From mboxrd@z Thu Jan  1 00:00:00 1970
Received: from neon.transmeta.com (neon-best.transmeta.com [206.184.214.10])
	by kvack.org (8.8.7/8.8.7) with ESMTP id SAA19075
	for <linux-mm@kvack.org>; Mon, 23 Mar 1998 18:20:31 -0500
Date: Mon, 23 Mar 1998 15:20:11 -0800 (PST)
From: Linus Torvalds <torvalds@transmeta.com>
Subject: Re: Lazy page reclamation on SMP machines: memory barriers
In-Reply-To: <199803232249.WAA02431@dax.dcs.ed.ac.uk>
Message-ID: <Pine.LNX.3.95.980323151332.431D-100000@penguin.transmeta.com>
MIME-Version: 1.0
Content-Type: TEXT/PLAIN; charset=US-ASCII
Sender: owner-linux-mm@kvack.org
To: "Stephen C. Tweedie" <sct@dcs.ed.ac.uk>
Cc: linux-mm@kvack.org, linux-smp@vger.rutgers.edu
List-ID: <linux-mm.kvack.org>


On Mon, 23 Mar 1998, Stephen C. Tweedie wrote:
>
> Are there barrier constructs available to do this?  I believe the answer
> to be no, based on the recent thread concerning the use of inline asm
> cpuid instructions as a barrier on Intel machines.  Alternatively, does
> Intel provide any ordering guarantees which may help?

Intel only gives you total ordering across certain instructions (cpuid
being one of them, and the only one that is easily usable under all
circumstances). 

> Finally, I looked quickly at the kernel's spinlock primitives, and they
> also seem unprotected by memory barriers on Intel.  Is this really safe?

Yes. Intel guarantees total ordering around any locked instruction, so the
spinlocks themselves act as the barriers. This is why "unlock" is a slow

	lock ; btrl $0,(mem) 

instead of the much faster

	movl $0,(mem) 

because the latter doesn't imply any ordering, and there are no faster
ways to do it (cpuid is fairly slow, so trying to do a "movl + cpuid" 
doesn't help either). 

The intel ordering is really nasty, because there is no good fast
synchronization. "cpuid" trashes half the register set, and all the other
synchronizing instructions have other even nastier side effects.
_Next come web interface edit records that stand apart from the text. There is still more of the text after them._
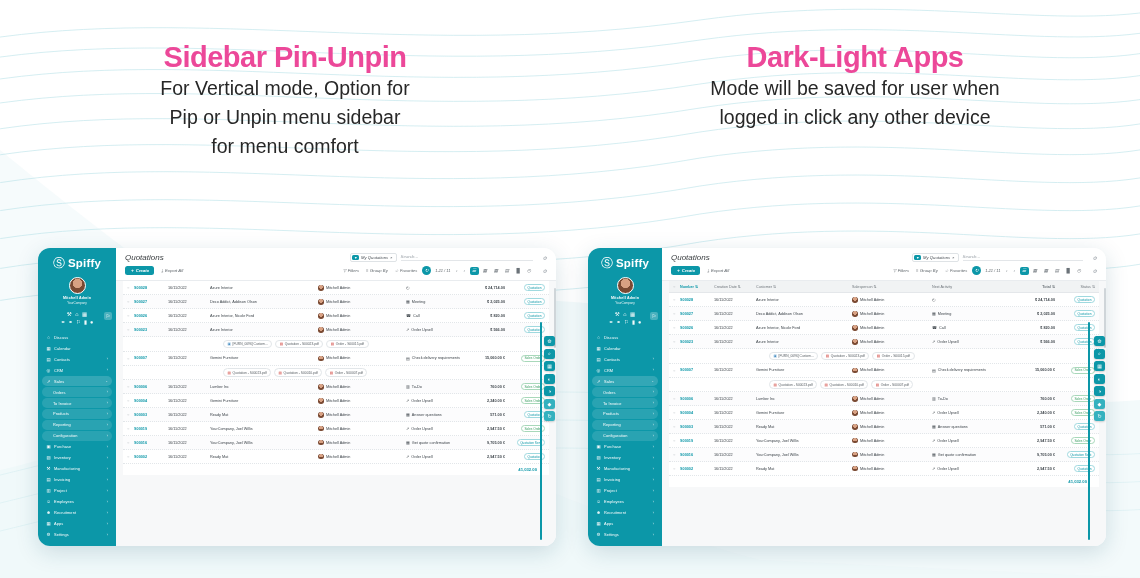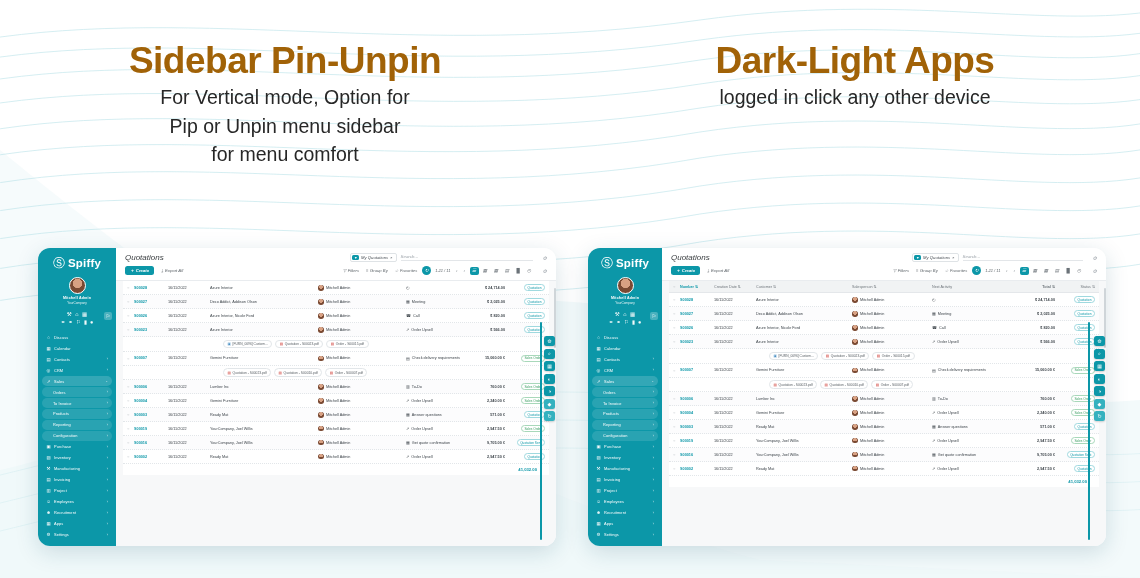--- a/index.html
+++ b/index.html
@@ -21,7 +21,7 @@
   }
   .head-col { flex: 1; text-align: center; padding-top: 42px; }
   .head-title {
-    font-size: 37px; font-weight: bold; color: #a16207; letter-spacing: -0.5px;
+    font-size: 29px; font-weight: bold; color: #ec4899; letter-spacing: -0.5px;
     line-height: 1.05;
   }
   .head-sub {

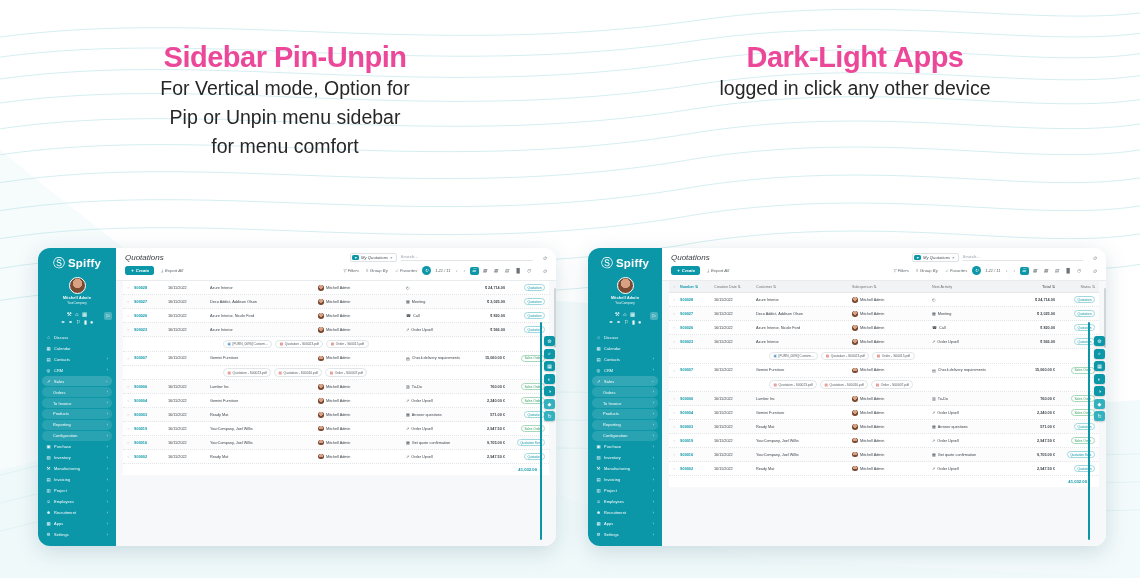--- a/index.html
+++ b/index.html
@@ -249,6 +249,7 @@
   <div class="head-col">
     <div class="head-title">Dark-Light Apps</div>
     <div class="head-sub">
+      <div>Mode will be saved for user when</div>
       <div>logged in click any other device</div>
     </div>
   </div>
And there
is nothing like the alpha (and others) "write memory barrier" instruction
that does only a one-way barrier.

(To be fair, the alpha for example has very nice primitives for SMP, but
sometimes the implementation of them is horribly slow. For example, the
"load-and-protect" thing always seems to go to the bus even when the CPU
has exclusive ownership, which makes atomic sequences much more expensive
than they should be. I think DEC fixed this in their later alpha's, but
the point being that even when you have the right concepts you can mess up
with having a bad implementation ;) 

		Linus